Disclaimer: Anything that rings a bell is J.K Rowling's.

A/N: So this is it…the last chapter of Gemini Queen. I would just like to thank every person who favourite, followed, reviewed and just read this story. You would never know how much I appreciate it. This one is for all of you. You know who you are.

Chapter 87: Words on Paper

Harry's POV

I leaned back, resting my head on the familiar pillow, about the only thing that brought comfort to me in this place. I looked up at the freshly painted ceiling, I was shocked that they even bothered to spring clean my room…I hoisted my legs up and placed it on the bed, shoes and all, relishing in the fact that Aunt Petunia would have a coronary if she witnessed this.

I should probably unpack…that was the hundredth time that thought waltzed through my mind. My tummy grumbled but I ignored it like I did the last time. Slowly the sun faded and the room was painted black…painted black…

I heard soft footsteps on the stairs and quickly closed my eyes. I didn't want her to know that I wasn't sleeping…that I never slept a wink in days…I felt the bed jostle and strategically made my nose twitch…did I even do that in my sleep?

"Harry?"

I remained silent, waiting for her to sneak in next to me so I could just hold her. I felt fingers at my arms,

"Harry?"

She nudged me again, upon realising she was trying to wake me up, I slowly fluttered my eyes open, sitting up and rubbing the 'sleep' from them.

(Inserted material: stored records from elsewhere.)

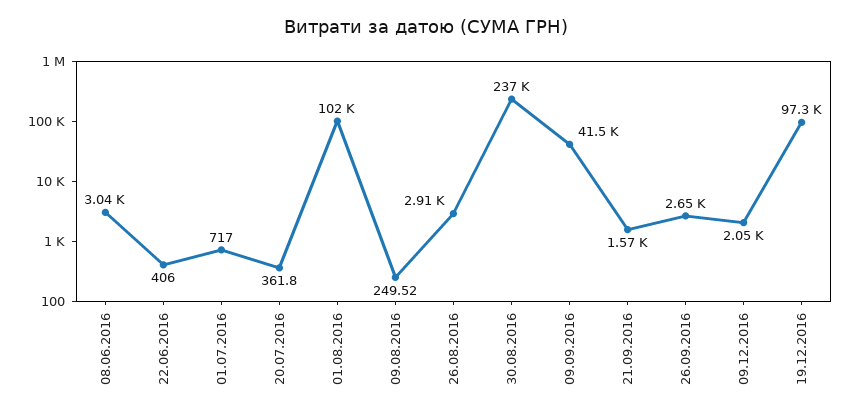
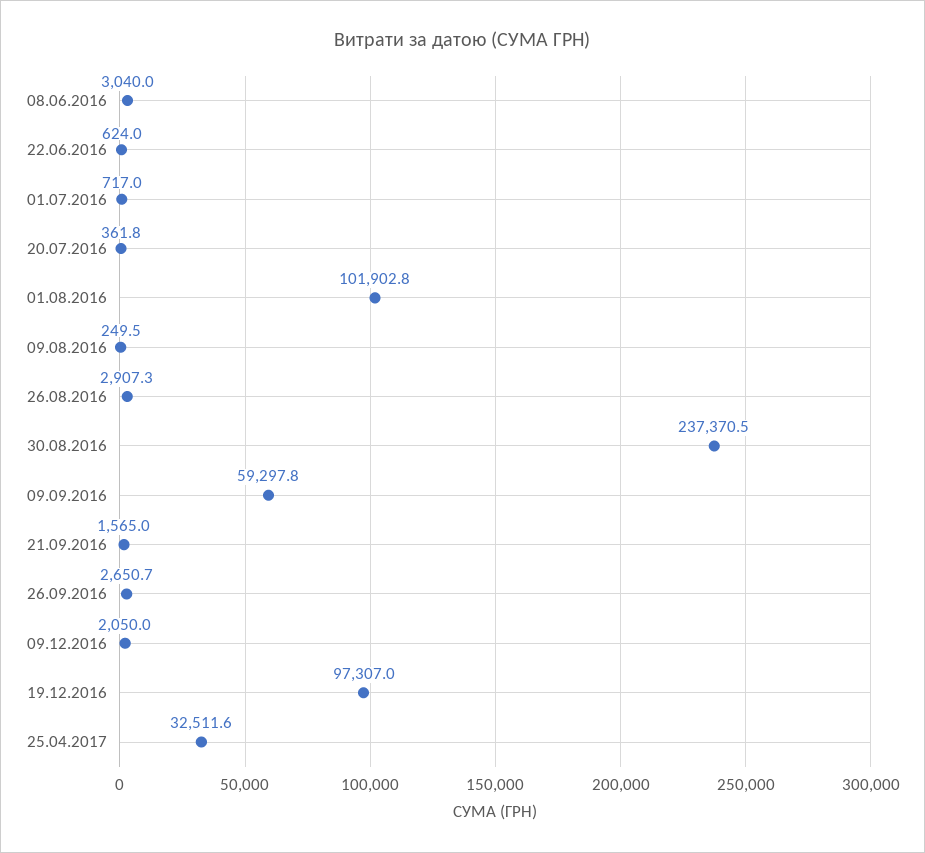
22.06.2016: 406 -> 624
09.09.2016: 41500 -> 59297.8
25.04.2017: none -> 32511.6

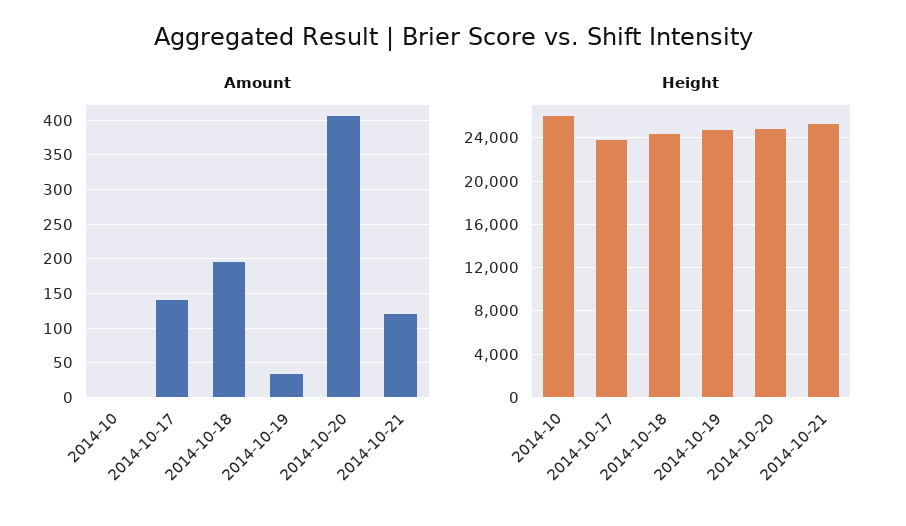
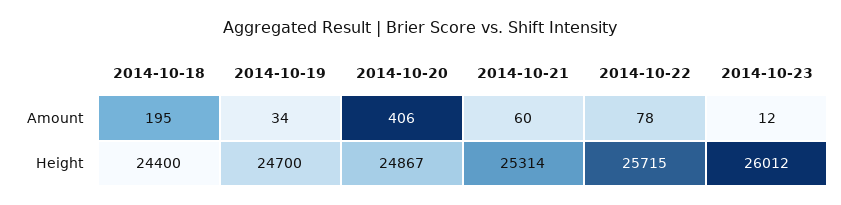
Amount, 2014-10: 0 -> none
Amount, 2014-10-17: 140 -> none
Amount, 2014-10-21: 120 -> 60
Height, 2014-10: 26000 -> none
Height, 2014-10-17: 24000 -> none
Amount, 2014-10-22: none -> 78
Amount, 2014-10-23: none -> 12
Height, 2014-10-22: none -> 25715
Height, 2014-10-23: none -> 26012

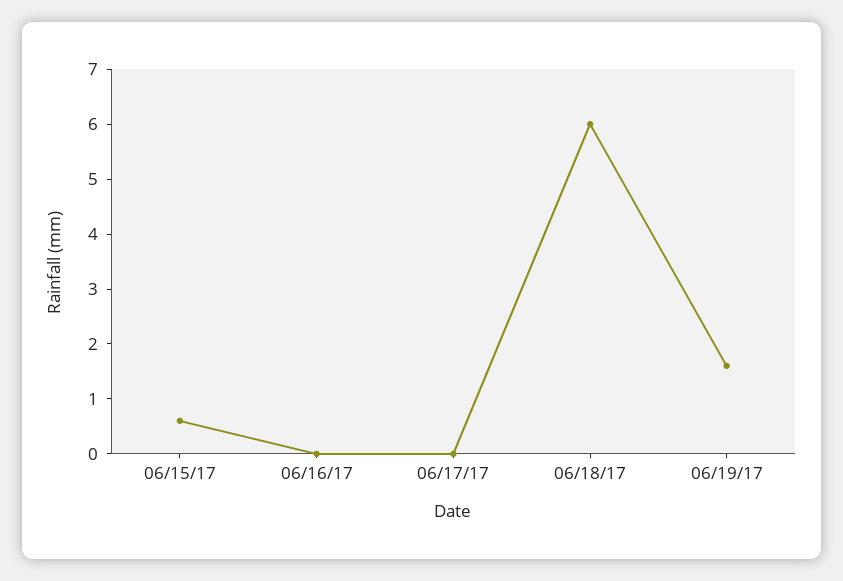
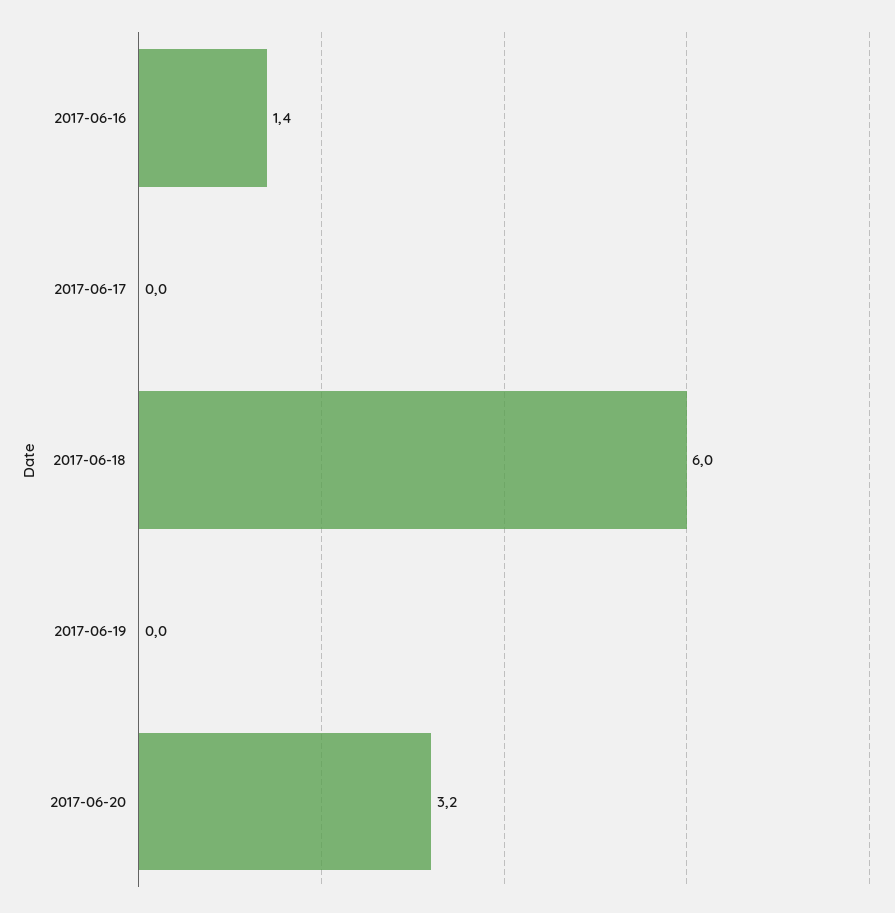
06/15/17: 0.5 -> none
06/16/17: 0 -> 1.4
06/19/17: 1.5 -> 0
2017-06-20: none -> 3.2

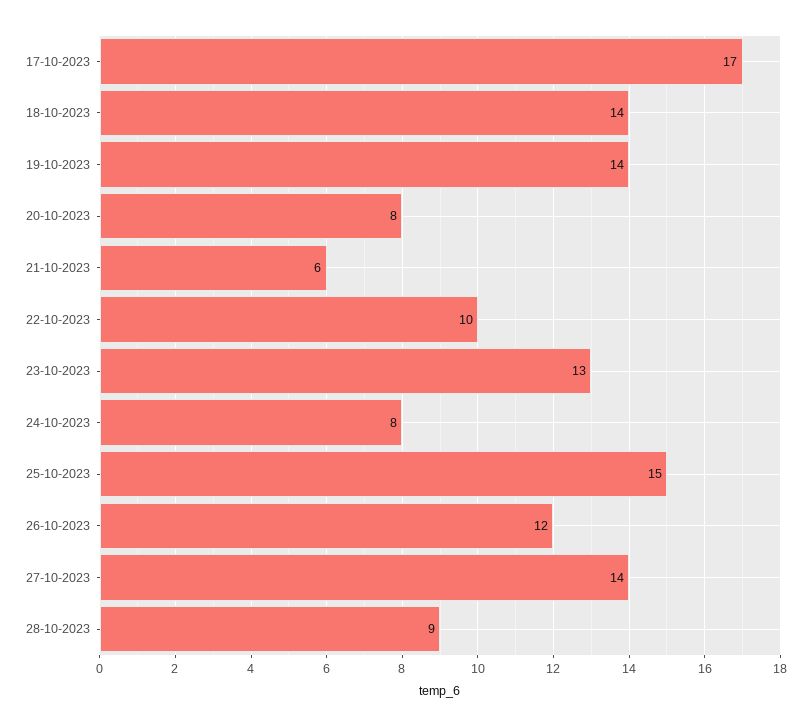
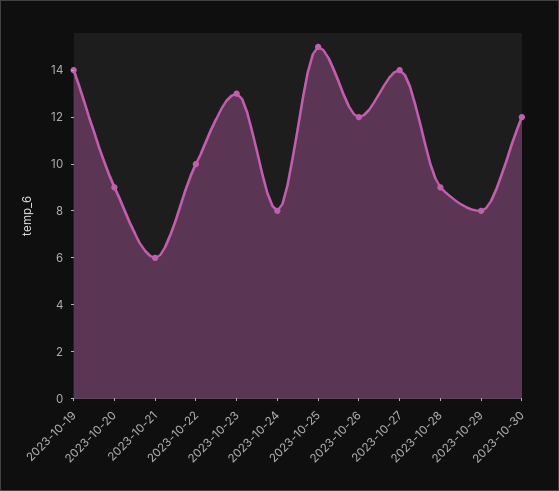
17-10-2023: 17 -> none
18-10-2023: 14 -> none
20-10-2023: 8 -> 9
2023-10-29: none -> 8
2023-10-30: none -> 12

She came into view, seated at the foot of my bed, grey eyes black in the dark room, black hair illuminated by the bright moon behind her that shone through the tower window.

"What is it?"

"Come with me."

My first thought was no, I don't want to. I don't want to talk. I don't want to deal. I don't want to try whatever it is that she's going to try and do to make me feel better. But as she stood, small hands held out to me, her pink lips smiled down at me hopefully, I knew I could never deny her.

I stood, grabbing her hands and pulling her to my side, letting the top strands of her beautiful mane tickle my cheek as we walked out of the dorm.

We walked in silence, but there was nothing awkward about it. There was something comfortable about a Hogwarts night…something, cliché as it may sound, magical.

My mind wandered as my fingers ghosted across her waist. Imagine all the times Sirius and my dad wandered around here at the dead of night, well hidden under the invisibility cloak, much like I was right now.

This image of an eleven year old kid with chin length, wavy black hair and grey eyes came to me, swaggering out of that broom cupboard a wide smirk on his face. The boy that followed after him had similar hair; the difference lay in the untidiness. And the eye colour, a glowing hazel…I didn't know how he walked…or smiled…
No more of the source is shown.